━━ Entries shown ━━

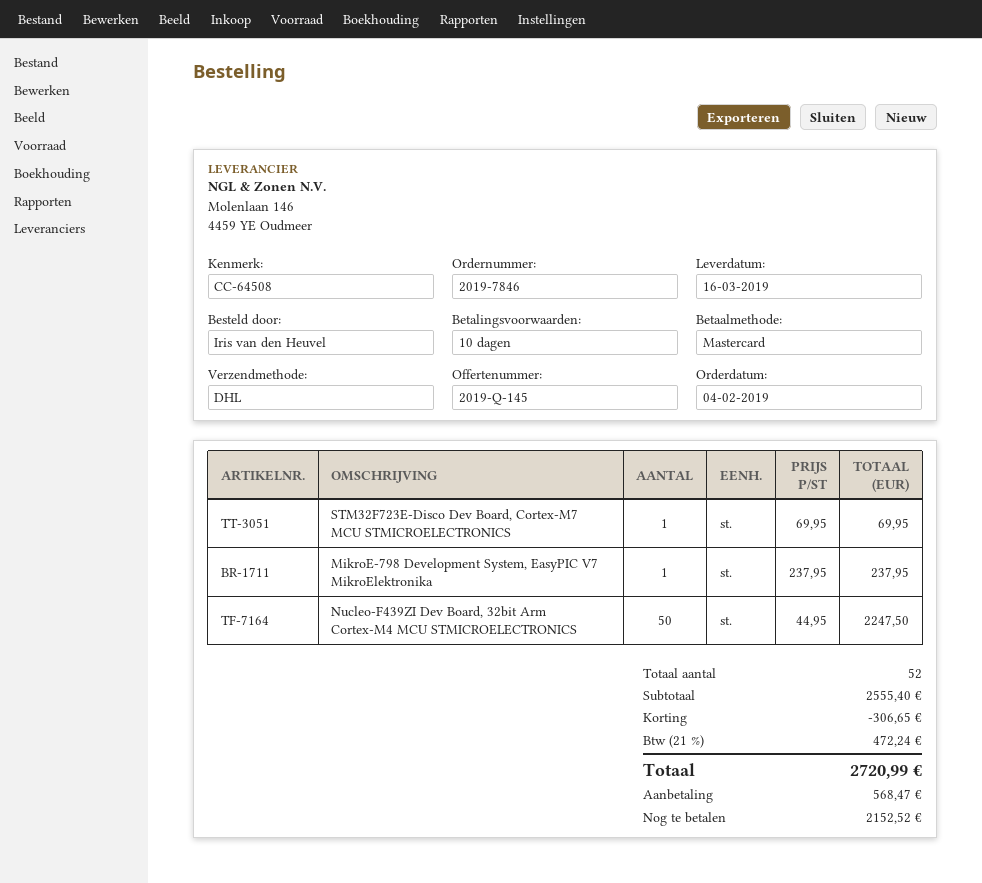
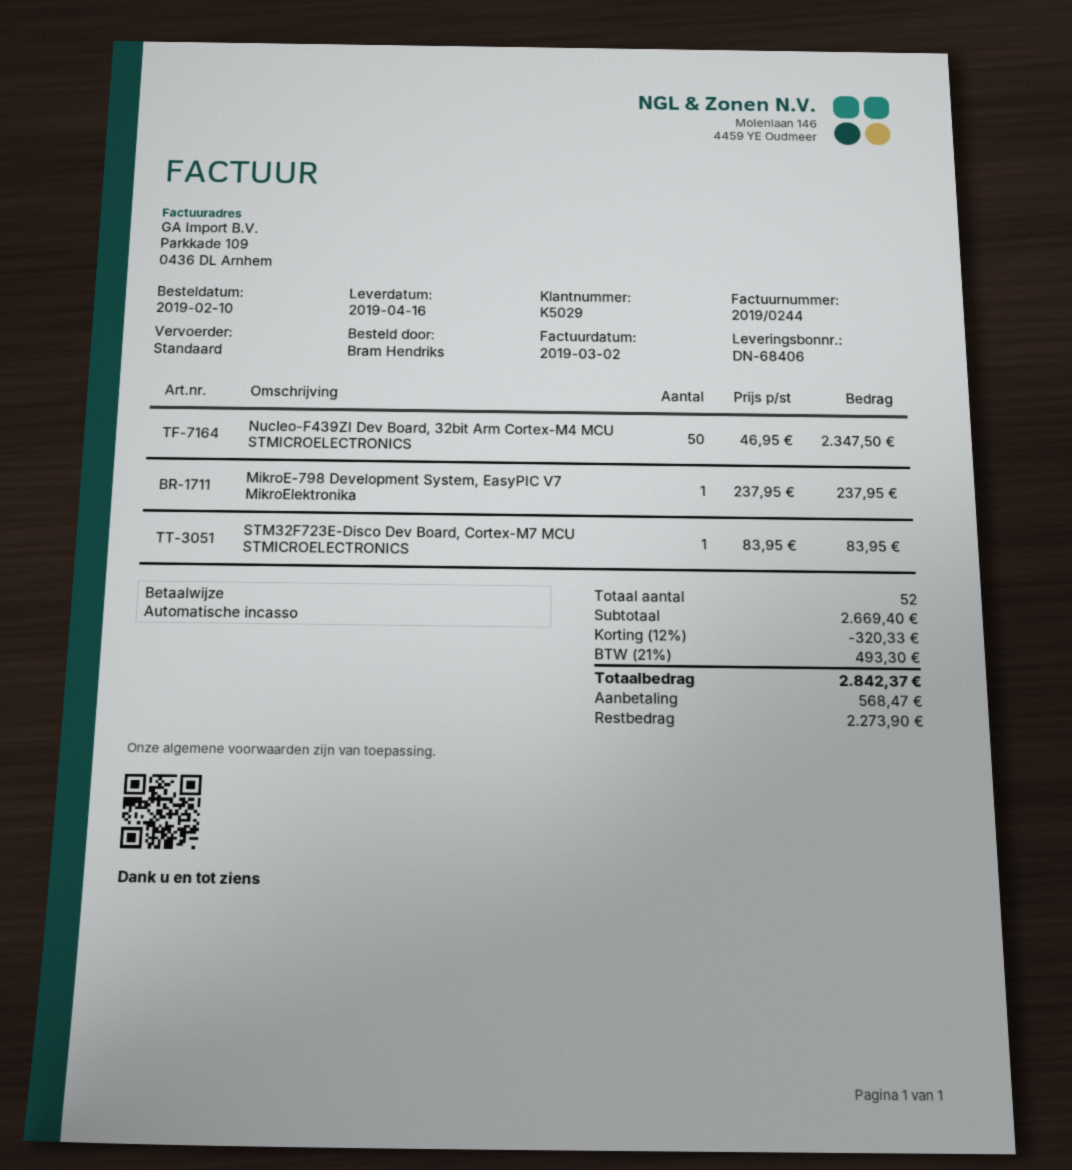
order date: 2019-02-04 -> 2019-02-10
delivery date: 2019-03-16 -> 2019-04-16
ordered by: Iris van den Heuvel -> Bram Hendriks
payment method: Mastercard -> direct debit
shipping method: DHL -> standard
STM32F723E-Disco Dev Board, Cortex-M7 MCU STMICROELECTRONICS: 1 x 69.95 = 69.95 -> 1 x 83.95 = 83.95
Nucleo-F439ZI Dev Board, 32bit Arm Cortex-M4 MCU STMICROELECTRONICS: 50 x 44.95 = 2247.50 -> 50 x 46.95 = 2347.50
subtotal: 2555.40 -> 2669.40
discount: 306.65 -> 320.33
tax: 21% = 472.24 -> 21% = 493.30
total: 2720.99 -> 2842.37
balance: 2152.52 -> 2273.90

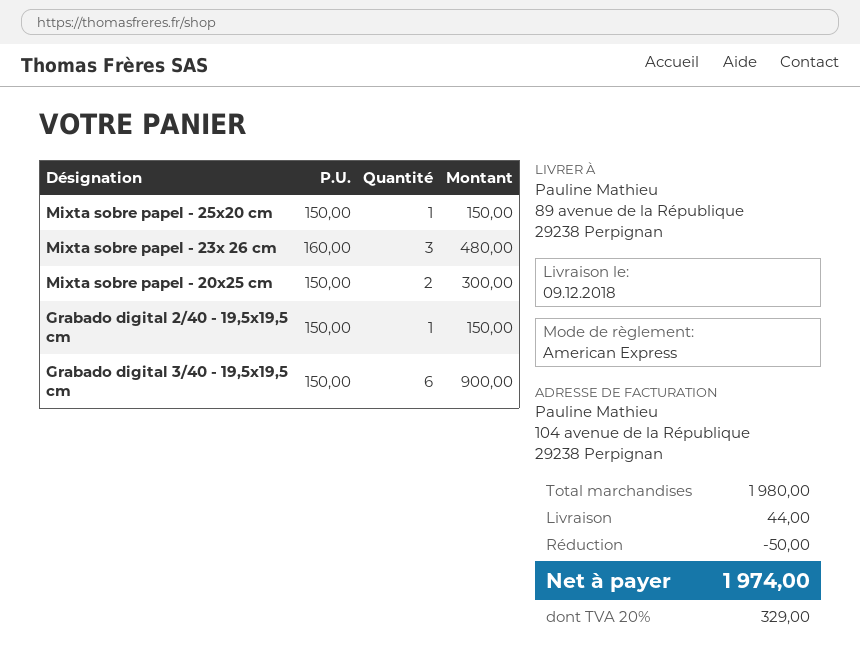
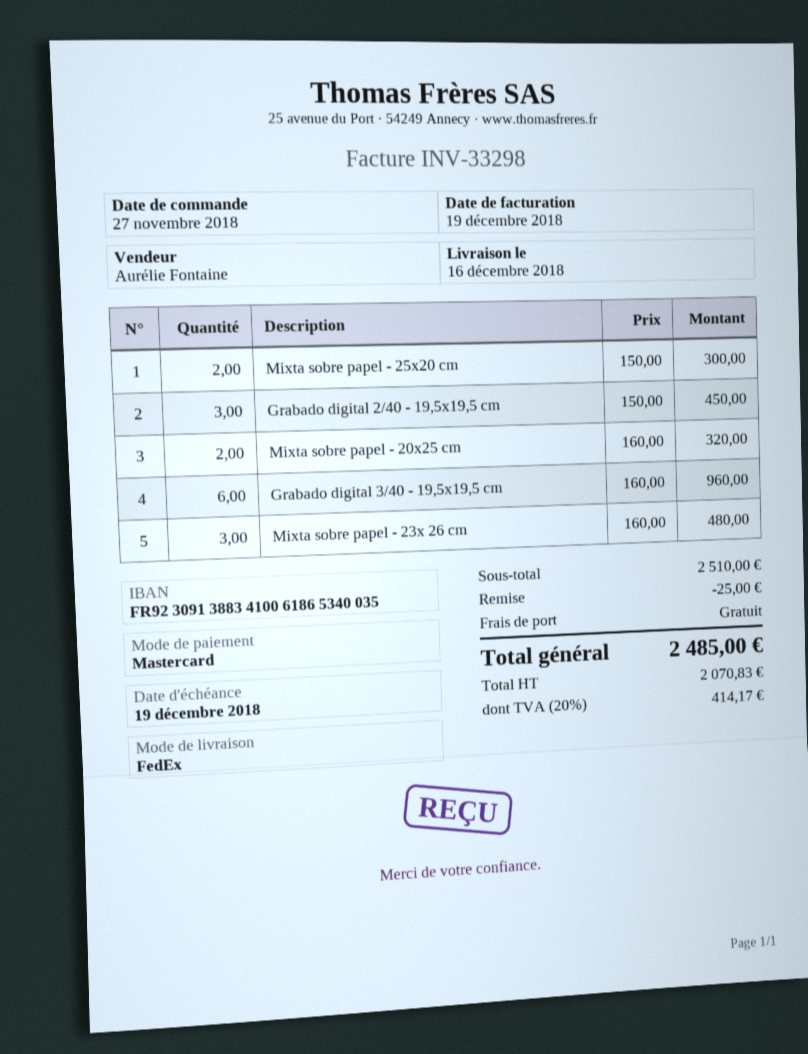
delivery date: 2018-12-09 -> 2018-12-16
payment method: American Express -> Mastercard
Mixta sobre papel - 25x20 cm: 1 x 150.00 = 150.00 -> 2 x 150.00 = 300.00
Mixta sobre papel - 20x25 cm: 2 x 150.00 = 300.00 -> 2 x 160.00 = 320.00
Grabado digital 2/40 - 19,5x19,5 cm: 1 x 150.00 = 150.00 -> 3 x 150.00 = 450.00
Grabado digital 3/40 - 19,5x19,5 cm: 6 x 150.00 = 900.00 -> 6 x 160.00 = 960.00
subtotal: 1980.00 -> 2510.00
discount: 50.00 -> 25.00
shipping: 44.00 -> 0.00
tax: 20% = 329.00 -> 20% = 414.17
total: 1974.00 -> 2485.00

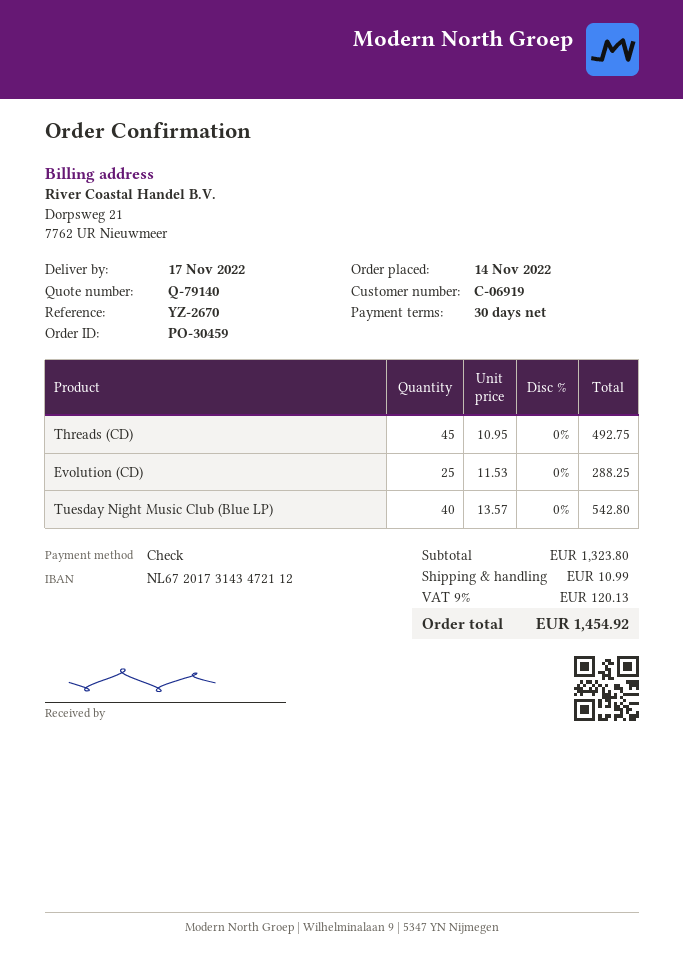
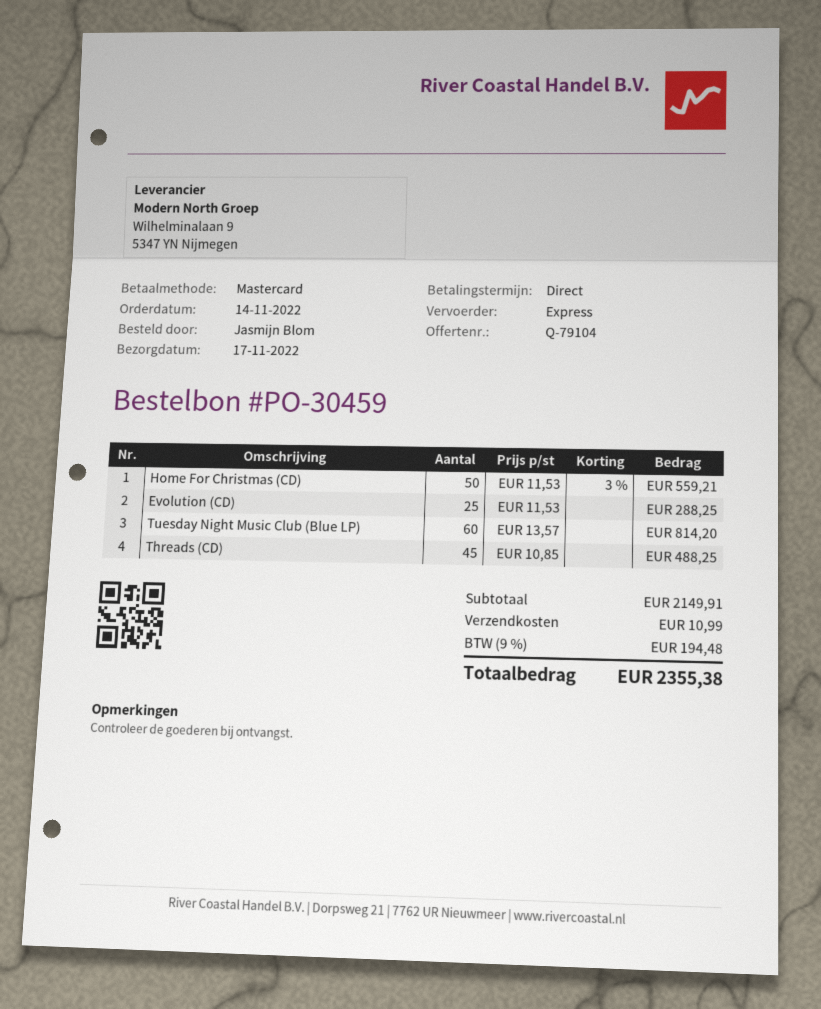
quote number: Q-79140 -> Q-79104
payment terms: 30 days -> on receipt
payment method: cheque -> Mastercard
Threads (CD): 45 x 10.95 = 492.75 -> 45 x 10.85 = 488.25
Tuesday Night Music Club (Blue LP): 40 x 13.57 = 542.80 -> 60 x 13.57 = 814.20
Home For Christmas (CD): none -> 50 x 11.53 - 3% = 559.21
subtotal: 1323.80 -> 2149.91
tax: 9% = 120.13 -> 9% = 194.48
total: 1454.92 -> 2355.38

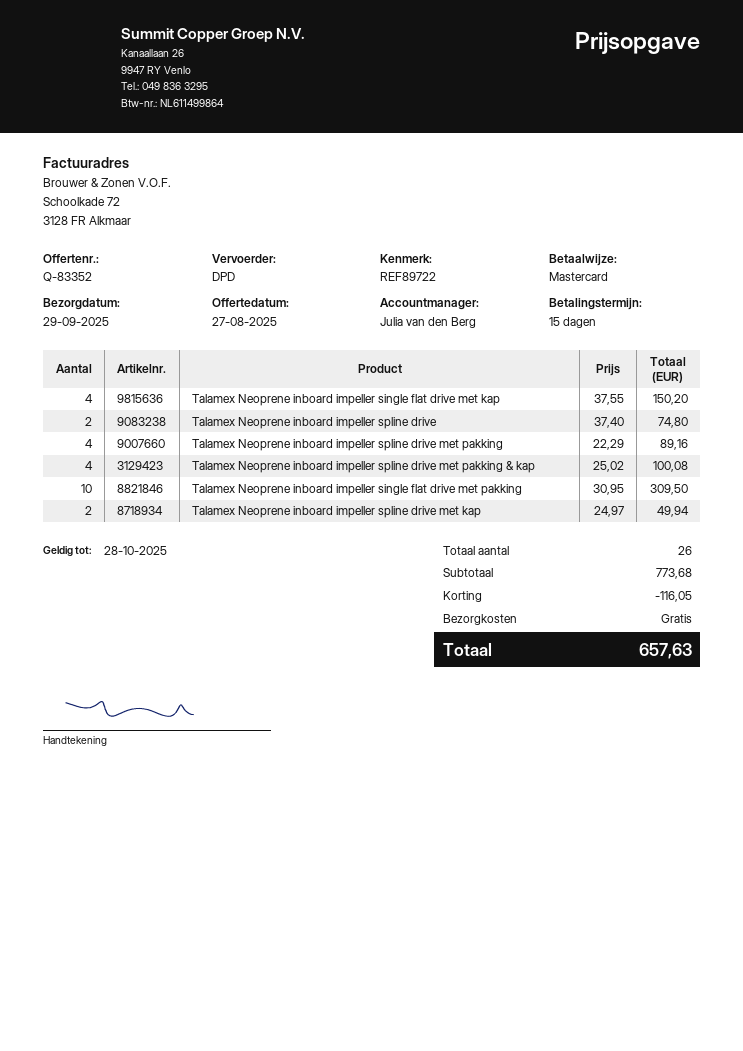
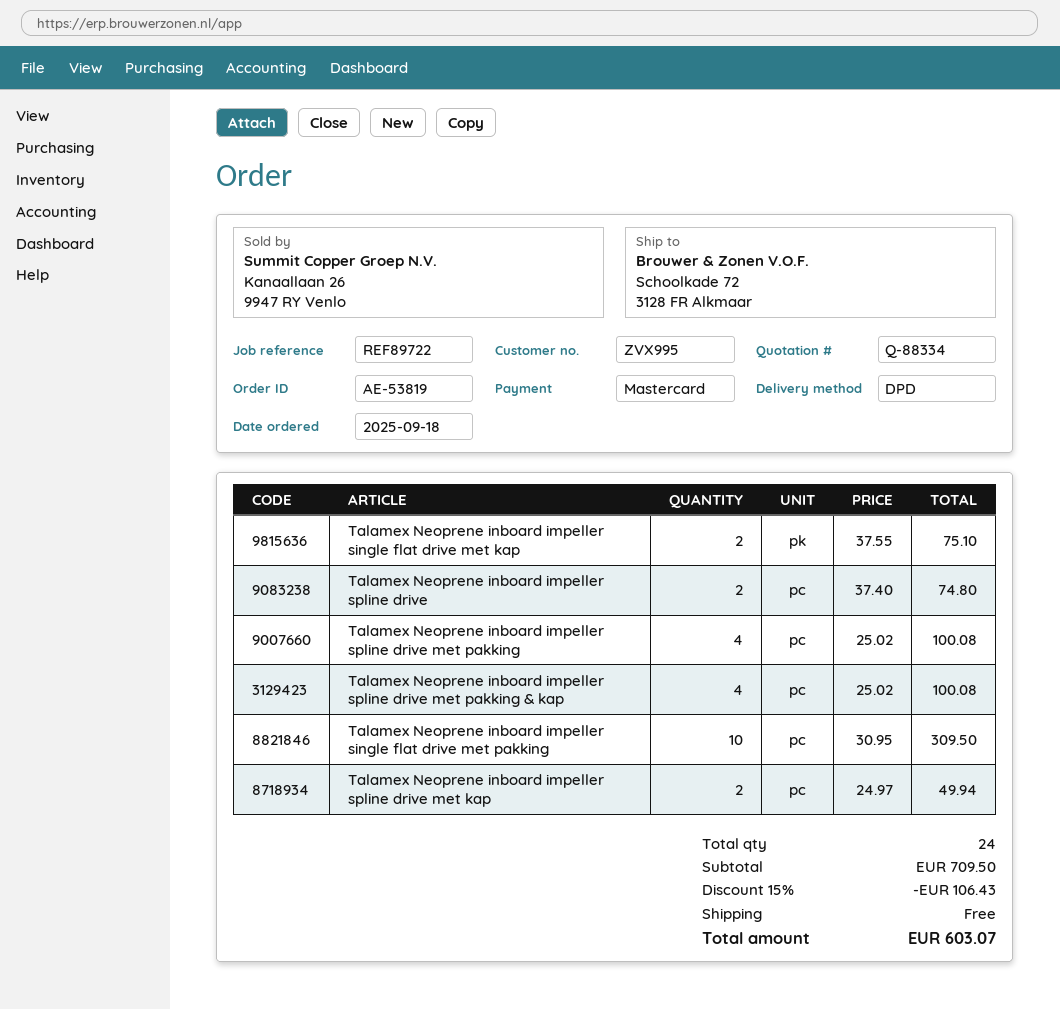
quote number: Q-83352 -> Q-88334
Talamex Neoprene inboard impeller single flat drive met kap: 4 x 37.55 = 150.20 -> 2 x 37.55 = 75.10
Talamex Neoprene inboard impeller spline drive met pakking: 4 x 22.29 = 89.16 -> 4 x 25.02 = 100.08
total quantity: 26 -> 24
subtotal: 773.68 -> 709.50
discount: 116.05 -> 106.43
total: 657.63 -> 603.07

━━━

=== Task prompt ===
Starting from the line that contains "Talamex Neoprene inboard impeller spline", reproduce each line of the data exactly through the last one.

=== Result for this exercise ===
Talamex Neoprene inboard impeller spline drive met pakking: 4 x 22.29 = 89.16 -> 4 x 25.02 = 100.08
total quantity: 26 -> 24
subtotal: 773.68 -> 709.50
discount: 116.05 -> 106.43
total: 657.63 -> 603.07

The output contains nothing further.